Stora Enso & SIG Combibloc highlights how value chain collaboration accelerates sustainability

Photo - Tianwang Xiao from Pexels

Stora Enso & SIG Combibloc highlights how value chain collaboration accelerates sustainability

Individual stakeholders such as governments, businesses, NGOs, and society at large are answering the call for accelerated sustainability progress like the targets outlined in the United Nations Sustainable Development Goals (UNSDG). However, to meet these goals, is it enough for these groups to act individually in reducing their impacts? A new white paper developed by Stora Enso and aseptic packaging provider SIG Combibloc, and in collaboration with the Net Positive Project, argues the need for a collaborative, “transformative and systemic” multi-stakeholder approach to sustainability progress.

Stora Enso and SIG Combibloc, both operating within the same beverage packaging value chain, are members of the Net Positive Project (NPP) – a collective of leading businesses and NGOs advocating for organizations to reduce how much they take from the environment, society, and the global economy. They instead promote creating positive contributions, such as replacing fossil-intense consumer goods packaging with circular solutions. The two companies have worked collaboratively since 2019 on the development of a net positive food and drink packaging system guided by NPP principles.

Their findings from a related pilot project exploring the end-of-life of used packaging are discussed in a new white paper entitled “Approaching Systemic Transformation – Learnings from applying Net Positive Principles: The case of beverage carton recycling.” This report demonstrates an example of net positivity where wood fiber-based packaging can create opportunities for giving back across the entire life cycle of the wood fiber and its subsequent re-use over several product life cycles.

Photo - Stora Enso

Expanding circularity with net positivity and collaboration

A net positive approach encourages businesses to see themselves not as a single actor, but a part of a larger system comprised of stakeholders that must work collaboratively to create large-scale and far-reaching change -- what the authors of this paper term “systemic and transformative change.” The project between Stora Enso and SIG is an example of this; instead of both companies focusing on their value chains and products separately, they worked together to evaluate their impacts, trace the extent of their operations, and identify circularity opportunities in the larger shared system context.

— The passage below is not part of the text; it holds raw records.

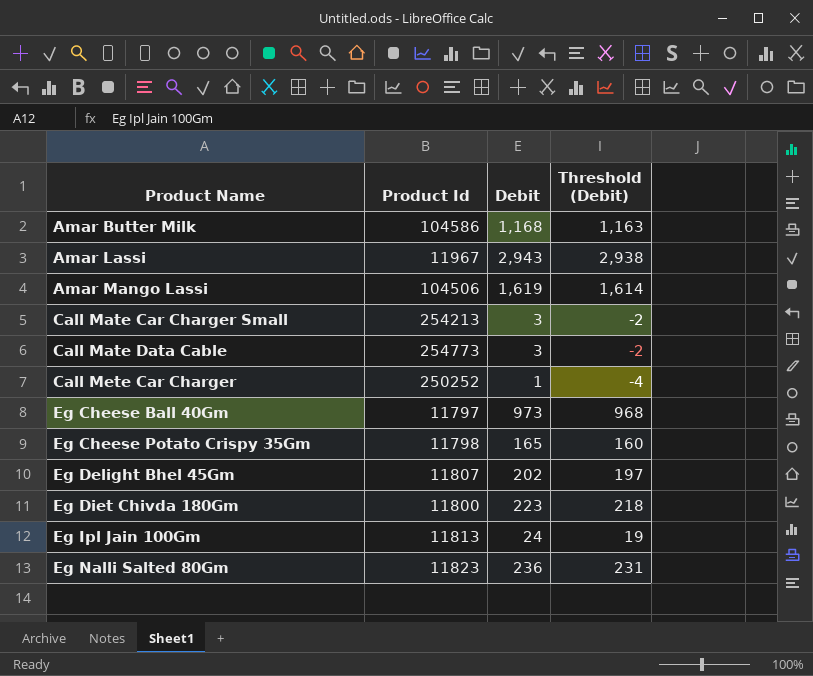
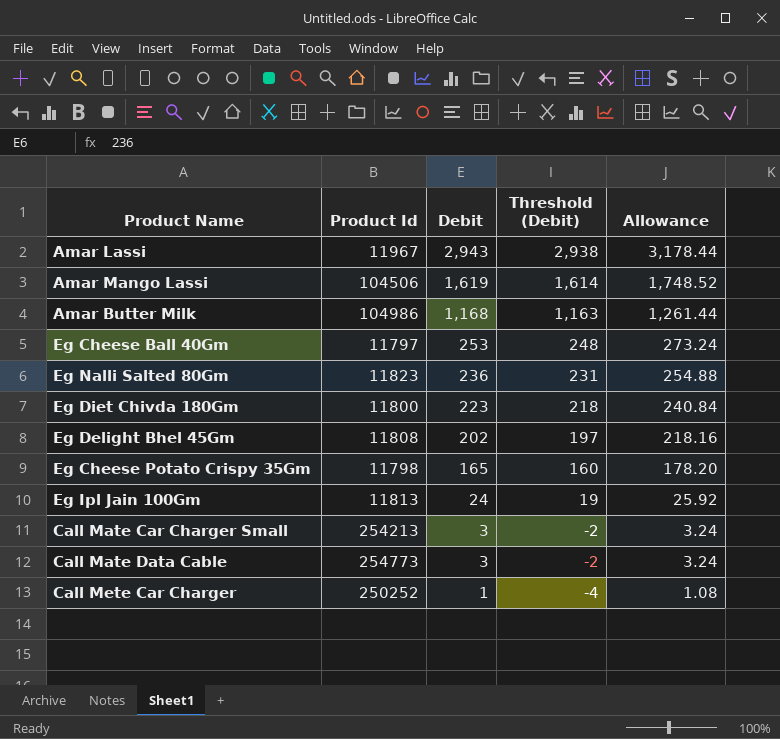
row order: Product Name ascending -> Debit descending
column Allowance | formula: none -> [Debit] * 1.08
Amar Butter Milk | Product Id: 104586 -> 104986
Eg Cheese Ball 40Gm | Debit: 973 -> 253
Eg Cheese Ball 40Gm | Threshold (Debit): 968 -> 248
Eg Delight Bhel 45Gm | Product Id: 11807 -> 11808

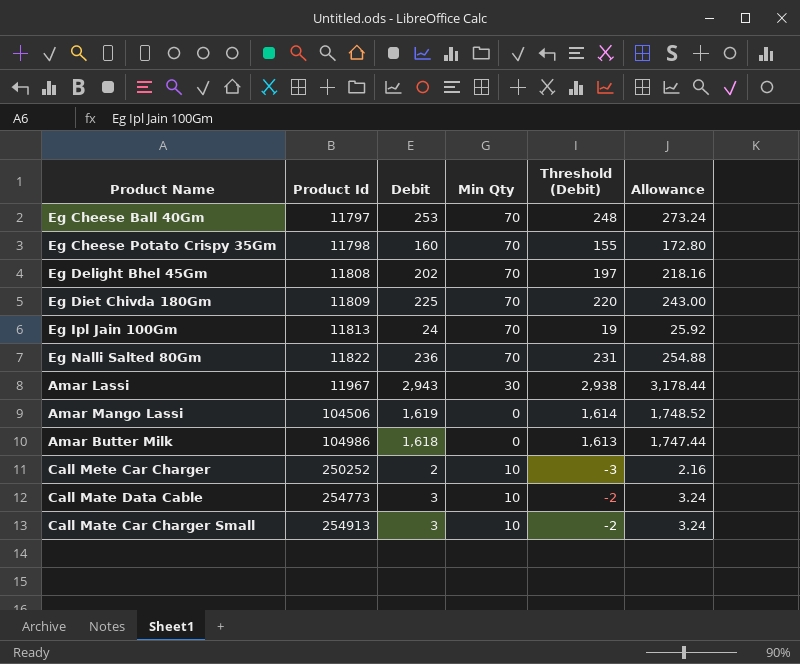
row order: Debit descending -> Product Id ascending
column Min Qty | position: none -> 4
Eg Cheese Potato Crispy 35Gm | Debit: 165 -> 160
Eg Cheese Potato Crispy 35Gm | Threshold (Debit): 160 -> 155
Eg Cheese Potato Crispy 35Gm | Allowance: 178.20 -> 172.80
Eg Diet Chivda 180Gm | Product Id: 11800 -> 11809
Eg Diet Chivda 180Gm | Debit: 223 -> 225
Eg Diet Chivda 180Gm | Threshold (Debit): 218 -> 220
Eg Diet Chivda 180Gm | Allowance: 240.84 -> 243.00
Eg Nalli Salted 80Gm | Product Id: 11823 -> 11822
Amar Butter Milk | Debit: 1,168 -> 1,618
Amar Butter Milk | Threshold (Debit): 1,163 -> 1,613
Amar Butter Milk | Allowance: 1,261.44 -> 1,747.44
Call Mete Car Charger | Debit: 1 -> 2
Call Mete Car Charger | Threshold (Debit): -4 -> -3
Call Mete Car Charger | Allowance: 1.08 -> 2.16
Call Mate Car Charger Small | Product Id: 254213 -> 254913

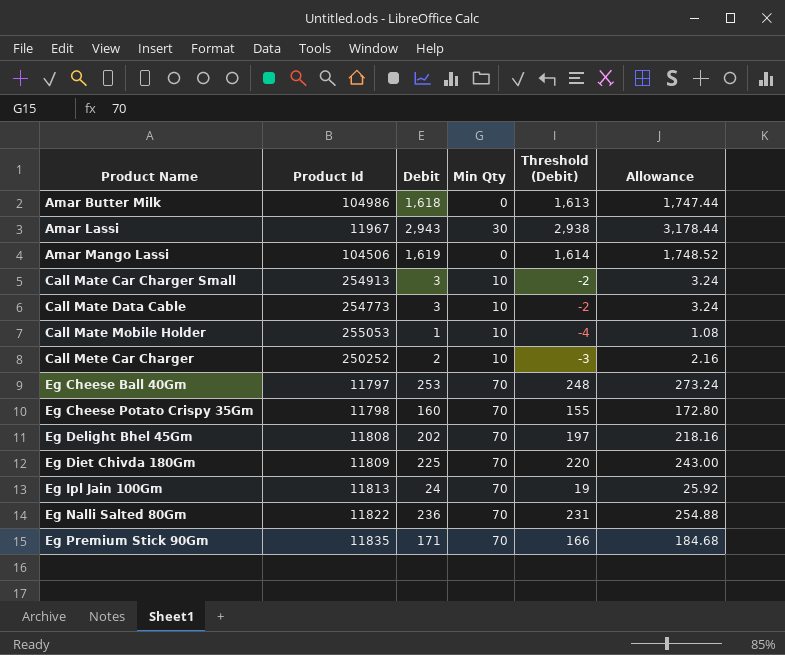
row order: Product Id ascending -> Product Name ascending
row Call Mate Mobile Holder: none -> 255053 | 1 | 10 | -4 | 1.08
row Eg Premium Stick 90Gm: none -> 11835 | 171 | 70 | 166 | 184.68

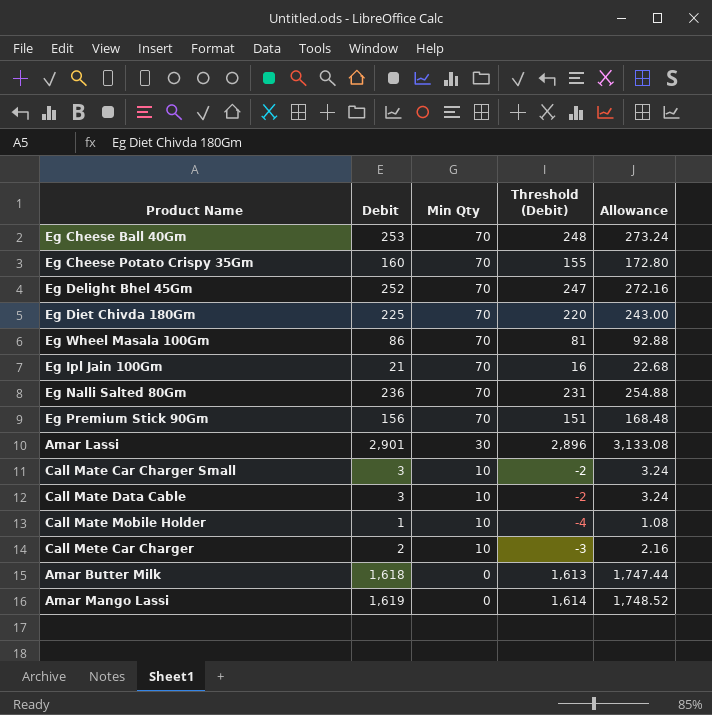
row order: Product Name ascending -> Min Qty descending
column Product Id | position: 2 -> none
Eg Delight Bhel 45Gm | Debit: 202 -> 252
Eg Delight Bhel 45Gm | Threshold (Debit): 197 -> 247
Eg Delight Bhel 45Gm | Allowance: 218.16 -> 272.16
row Eg Wheel Masala 100Gm: none -> 86 | 70 | 81 | 92.88
Eg Ipl Jain 100Gm | Debit: 24 -> 21
Eg Ipl Jain 100Gm | Threshold (Debit): 19 -> 16
Eg Ipl Jain 100Gm | Allowance: 25.92 -> 22.68
Eg Premium Stick 90Gm | Debit: 171 -> 156
Eg Premium Stick 90Gm | Threshold (Debit): 166 -> 151
Eg Premium Stick 90Gm | Allowance: 184.68 -> 168.48
Amar Lassi | Debit: 2,943 -> 2,901
Amar Lassi | Threshold (Debit): 2,938 -> 2,896
Amar Lassi | Allowance: 3,178.44 -> 3,133.08

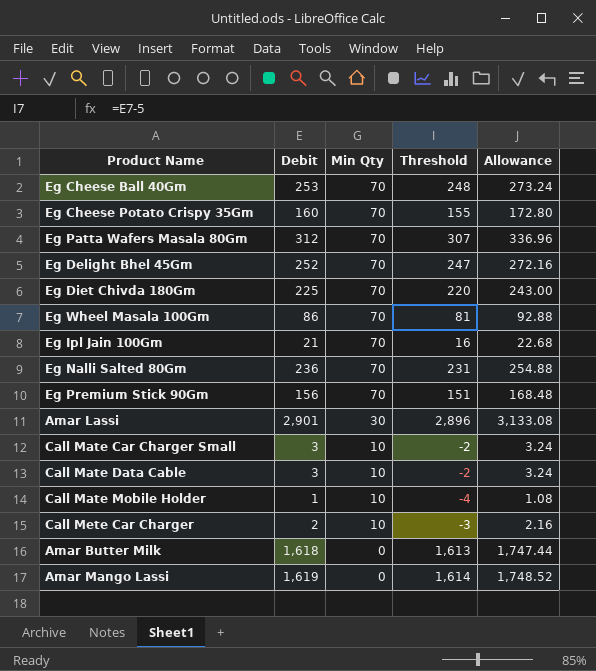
column name: Threshold (Debit) -> Threshold
row Eg Patta Wafers Masala 80Gm: none -> 312 | 70 | 307 | 336.96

Rather than exclusively reducing negative impact, the paper proposes focusing on both minimizing footprints and maximizing “handprints” – the measurable “giving back” benefits for environment and society. However, while there are common tools for measuring and reducing footprints, there is not yet a commonly used method for helping companies identify and measure their positive impacts often referred to as handprints. Considering this, the suggested approach offers guiding principles to help companies understand their impact from the perspective of their entire value chain and create handprints so that resulting positive changes will benefit more of society and the environment.

The report also traces how the two companies mapped the extent of the system in which they both operate and influence. Mapping uncovers all the various stakeholders that must act to create systemic change, and it also reveals opportunities at each step of the product life cycle to create handprints.